The first wave landed rather awkwardly: A handful of badly uniformed workers pretending to be police. The community’s security people had no idea who they were, as they appeared out of a renovation van they unknowingly let through the gates instead of announcing their presence to the property management company. It became clear quickly that their role was to deceive residents into thinking that they represented official authority in the matter. Their ill-fitting outfits and farmer footwear gave them away, and security guards compelled them to sit down and stay put.

Meanwhile the real action was taking place at the gates of the community residence, as a dozen or more tee-shirted, heavily-muscled, tattooed men sought to gain entrance, saying that they were “visiting a friend who invited them to a party”—and gave the address of the villa owner who wanted to secure the new property line. Evidently, they were there to threaten the angry next-door neighbor with retaliation if he refused to allow the change.

Remarkably, security guards refused to allow this group past the poorly built gates to the compound, despite threats by the assembled to breach the barrier. There was pacing, much finger-pointing, many cigarettes offered and not a few bottles of alcohol offered to those guarding the community. Finally, after over an hour of confrontation and the threat of combat, a single police car (official) rolled into the residence area, the contingent withdrew, and the rent-a-cops inside disappeared, having ditched their clothes in the van they arrived in. It’s not at all clear that the struggle is actually over, but at least that standoff ended.

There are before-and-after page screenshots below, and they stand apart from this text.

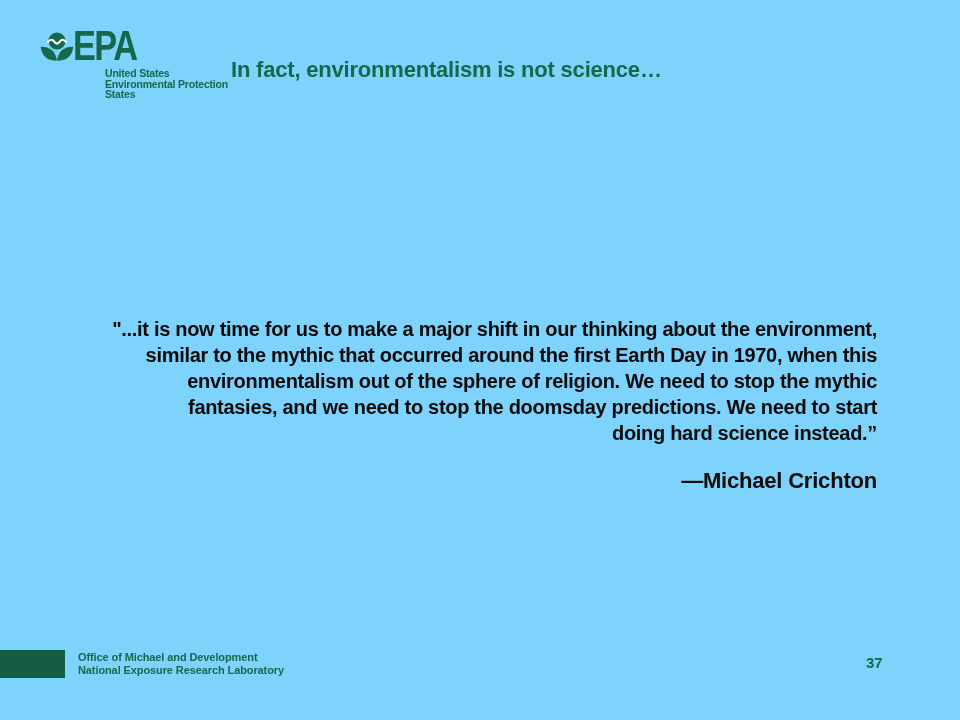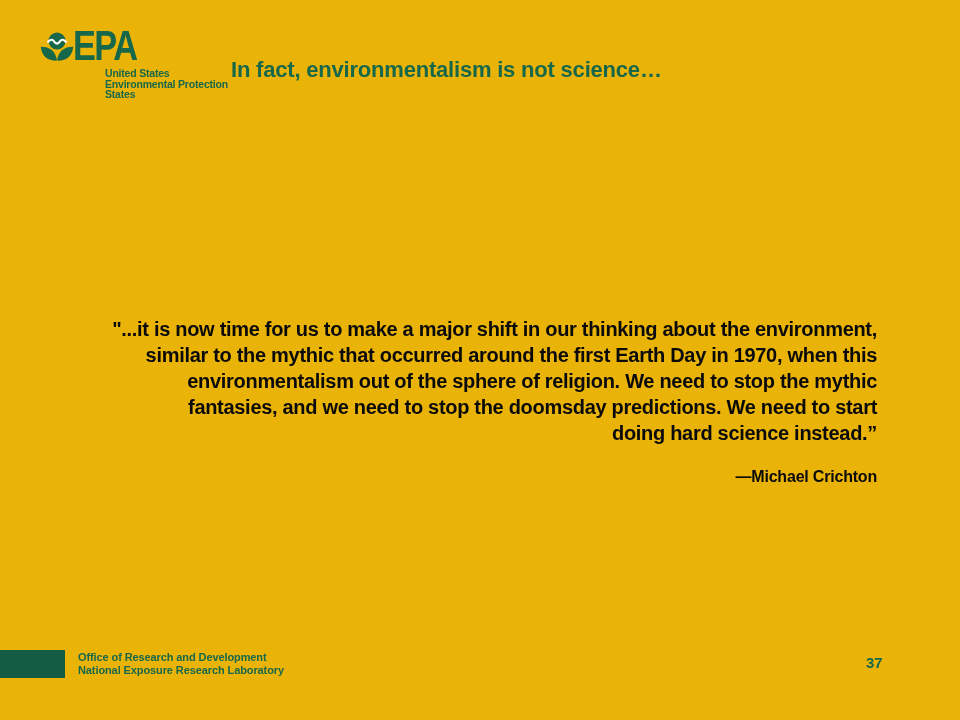--- a/index.html
+++ b/index.html
@@ -7,7 +7,7 @@
     position: relative;
     width: 960px;
     height: 720px;
-    background: #eab308;
+    background: #7dd3fc;
     overflow: hidden;
     font-family: "Liberation Sans", sans-serif;
     margin: 0 auto;

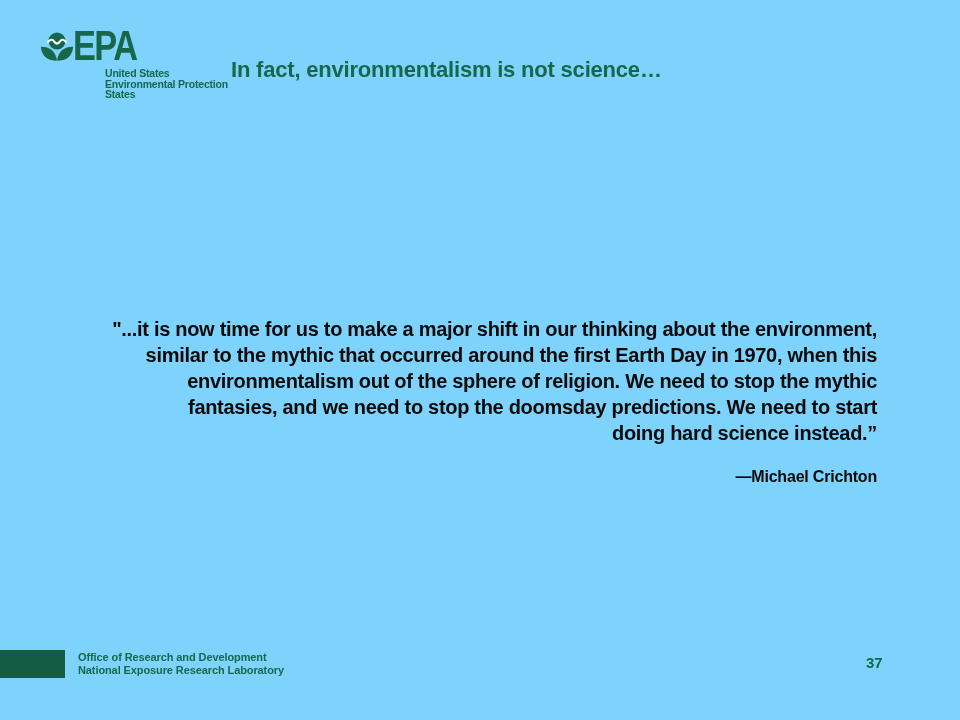--- a/index.html
+++ b/index.html
@@ -49,7 +49,7 @@
   .quote-lines div { white-space: nowrap; }
   .attribution {
     margin-top: 22px;
-    font-size: 16px; font-weight: 700; letter-spacing: -0.2px;
+    font-size: 22px; font-weight: 700; letter-spacing: -0.2px;
     white-space: nowrap;
   }
 

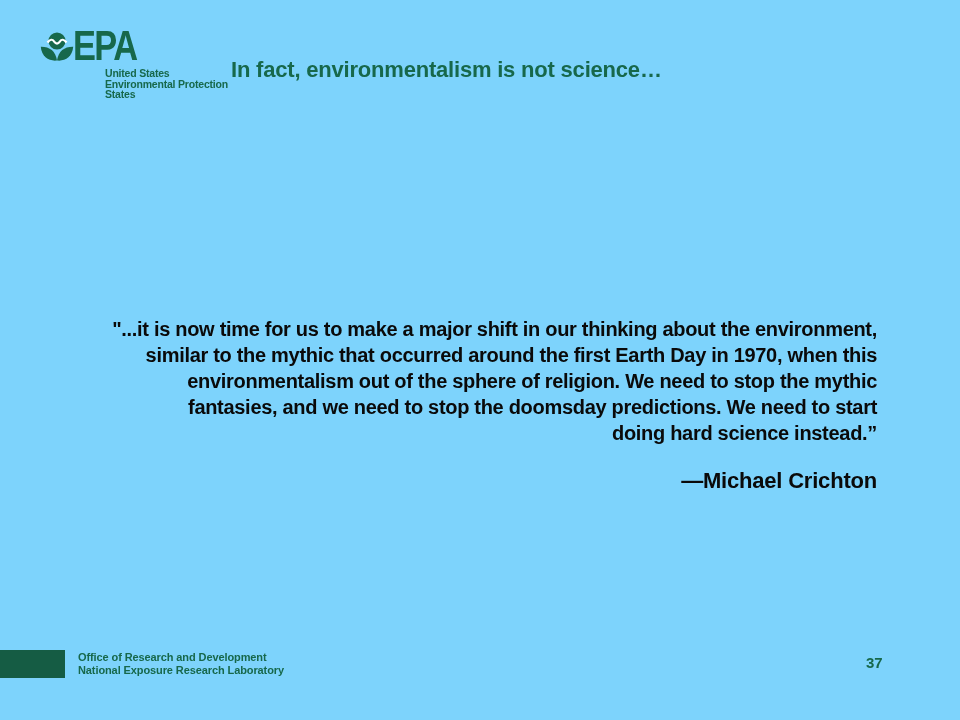--- a/index.html
+++ b/index.html
@@ -111,7 +111,7 @@
   <footer>
     <div class="footer-bar"></div>
     <div class="footer-text">
-        <div>Office of Research and Development</div>
+        <div>Office of Michael and Development</div>
         <div>National Exposure Research Laboratory</div>
       </div>
     <div class="page-number">37</div>

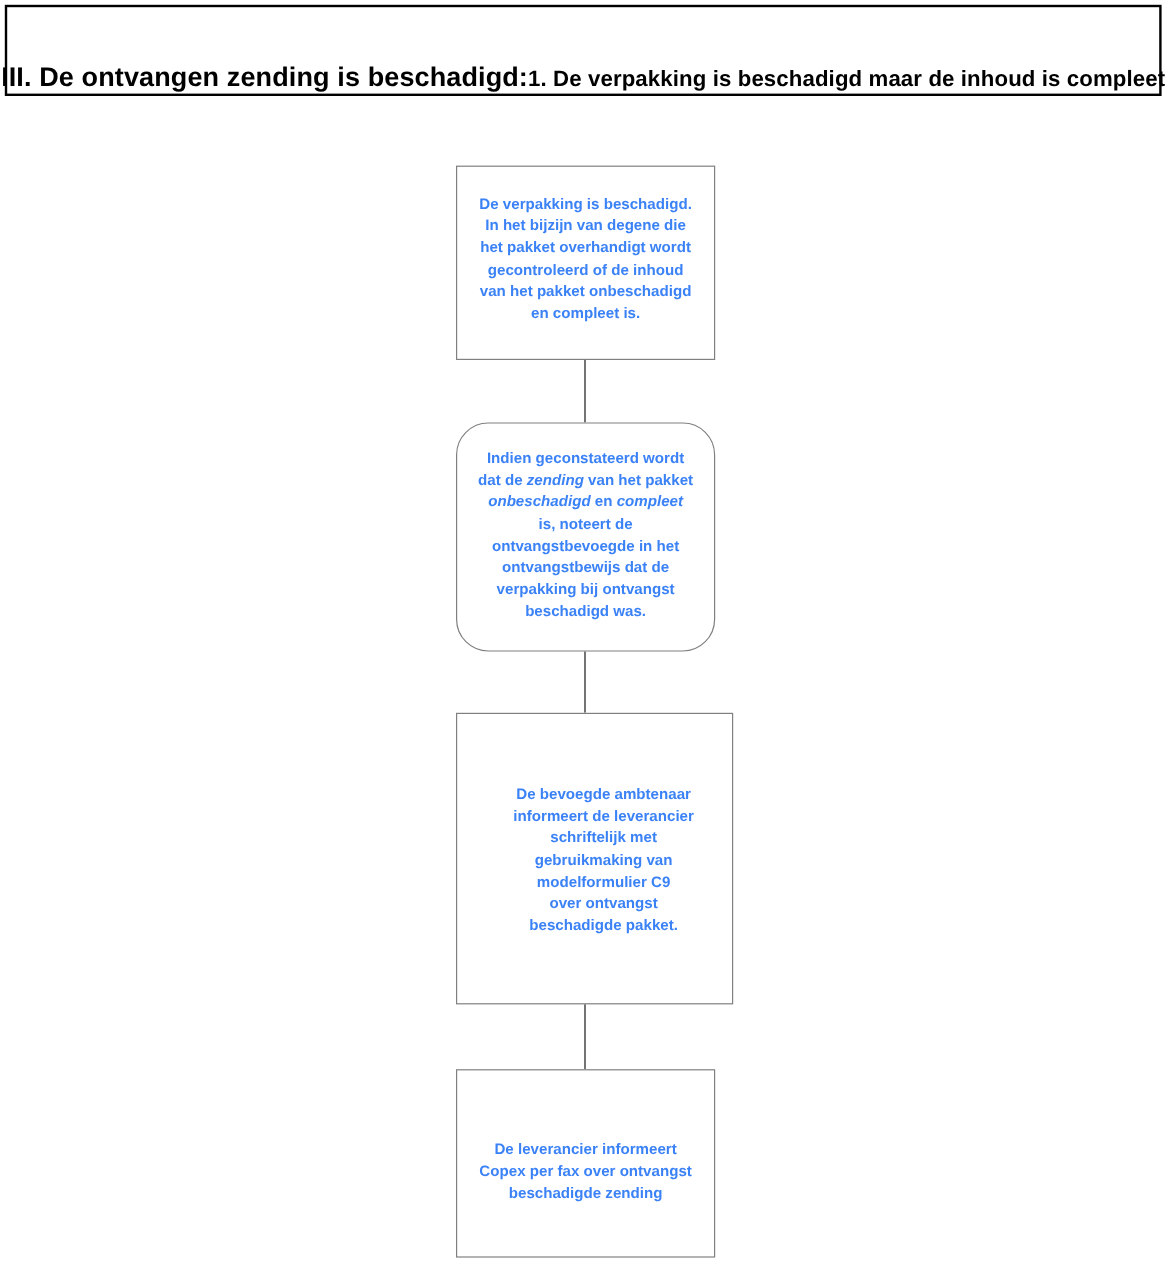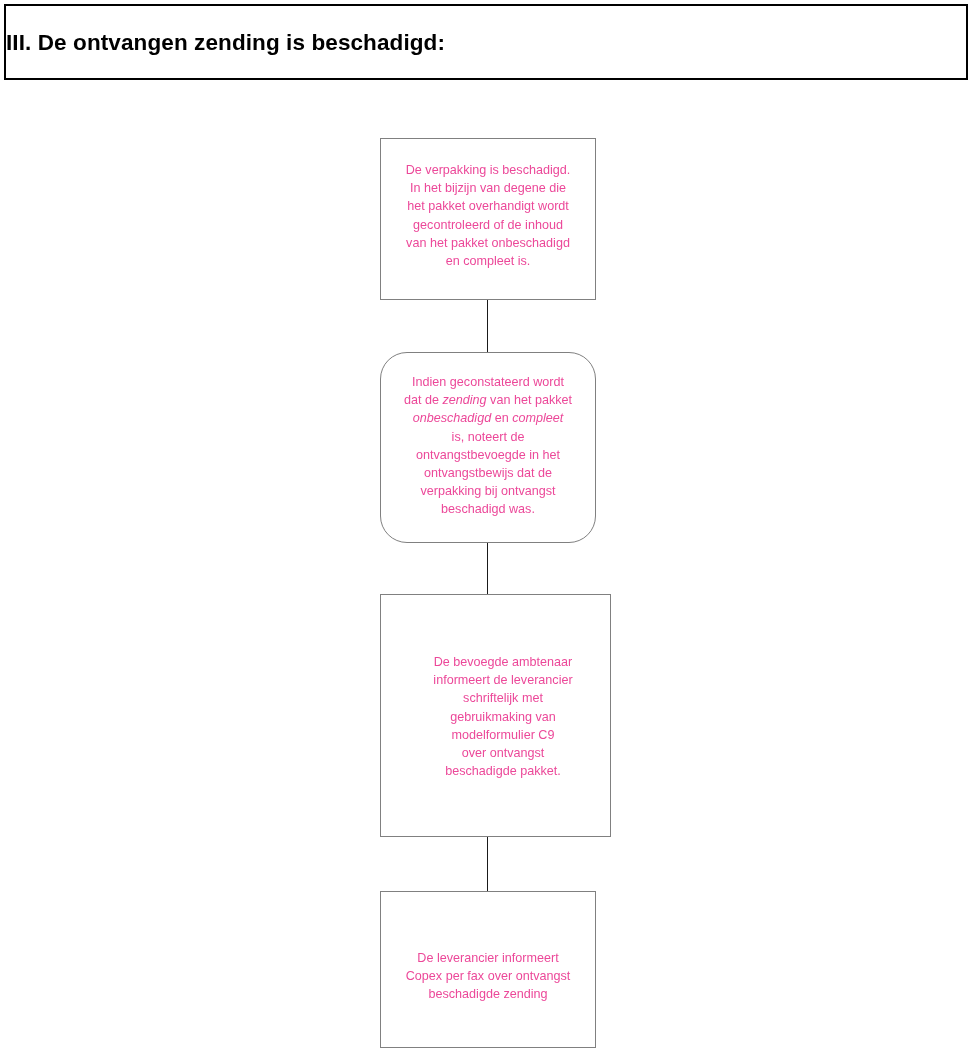--- a/index.html
+++ b/index.html
@@ -32,8 +32,8 @@
     border: 2px solid #000000;
     box-sizing: content-box;
     display: flex;
-    flex-direction: column;
-    align-items: flex-start;
+    flex-direction: row;
+    align-items: flex-end;
     justify-content: center;
     background: #ffffff;
   }

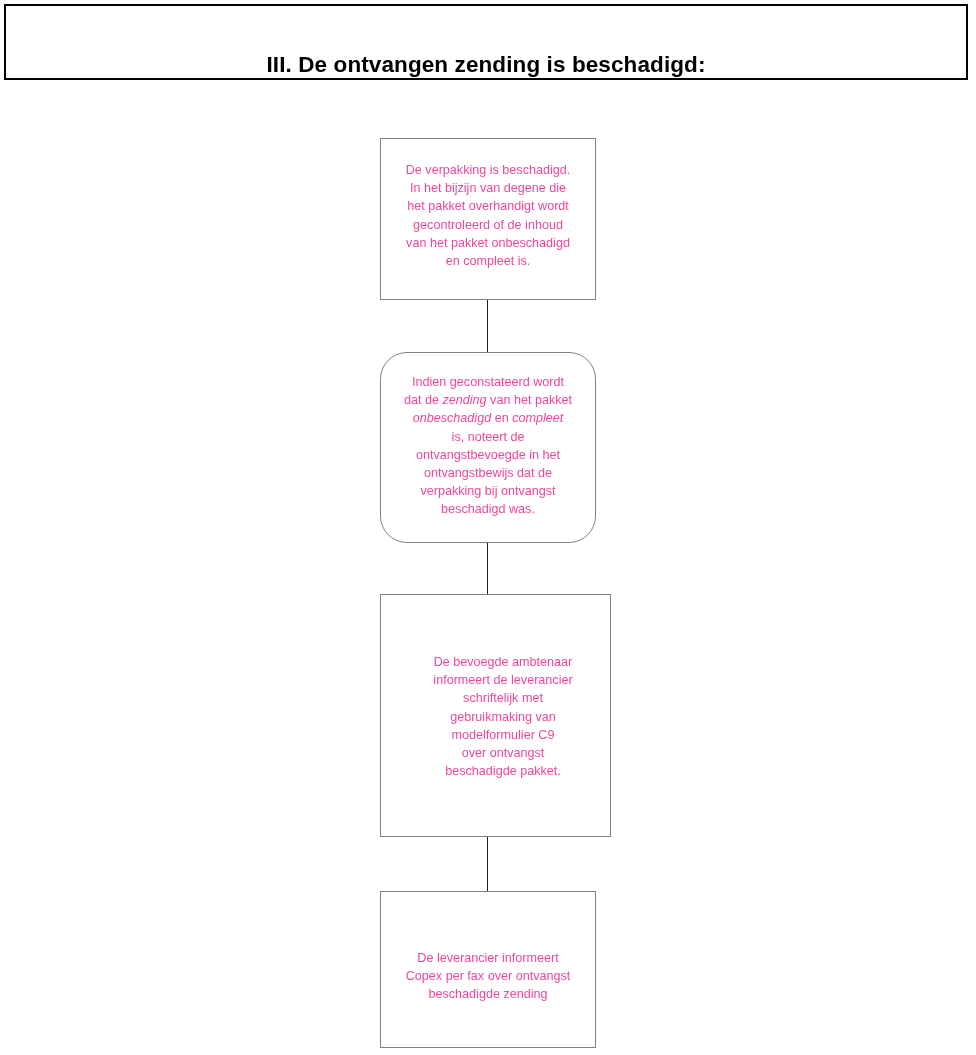--- a/index.html
+++ b/index.html
@@ -108,6 +108,7 @@
 
   <div class="title-box">
     <div class="title-line1">III. De ontvangen zending is beschadigd:</div>
+    <div class="title-line2">1. De verpakking is beschadigd maar de inhoud is compleet</div>
   </div>
 
   <div class="node" id="node-1">

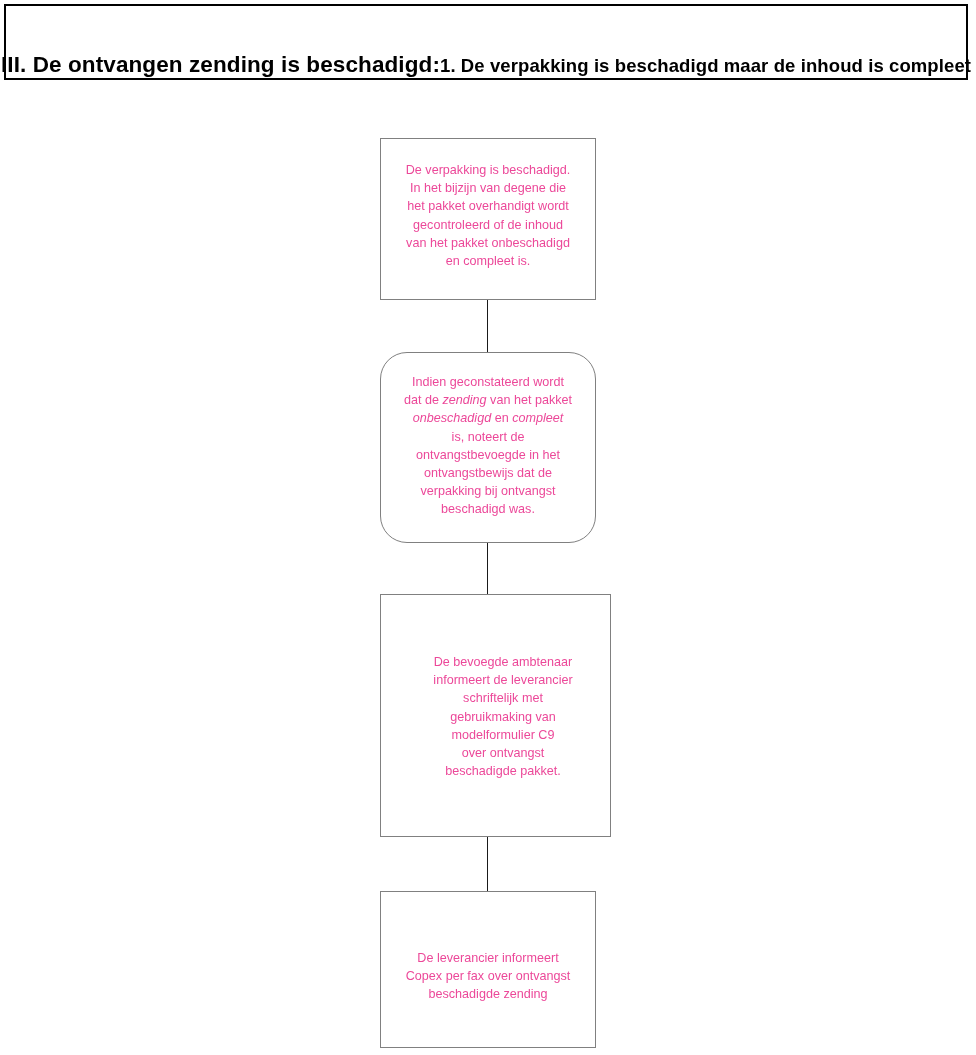--- a/index.html
+++ b/index.html
@@ -71,7 +71,8 @@
     line-height: 18.2px;
     text-align: center;
     width: 196px;
-    color: #ec4899;
+    color: #3b82f6;
+    font-weight: bold;
   }
   .node-text em {
     font-style: italic;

Dramatic in its own way, this instance is all too typical of trends in many of China’s old and new localities. Many property owners in China don’t see ownership as another step towards inevitable democracy for the nation, but bestowing an inalienable right to deny Others (i.e., not members of the upper-classes) what they have and what those Others don’t. This isn’t a new middle class seeking mediation, nor a situation where property rights is creating a new class of citizens demanding more rights from a government reluctant to grant them. At China’s local level, this is property emboldening individuals, bestowing (at least in their eyes) a curious sense of entitlement to use power--which in local China incorporates violence if necessary. Consultation is supplanted by confrontation. These are homeowners not looking to overthrow the government, but simply ignoring it, and trying to settle local matters as if they are the authority. 


That’s hardly community-oriented or emblematic of a model middle class. Indeed, such attitudes and the actions of a privileged few have more in common with despotism than democracy. Property rights in China aren’t producing local political pluralism, but all too often serving to undermine what little is left of it.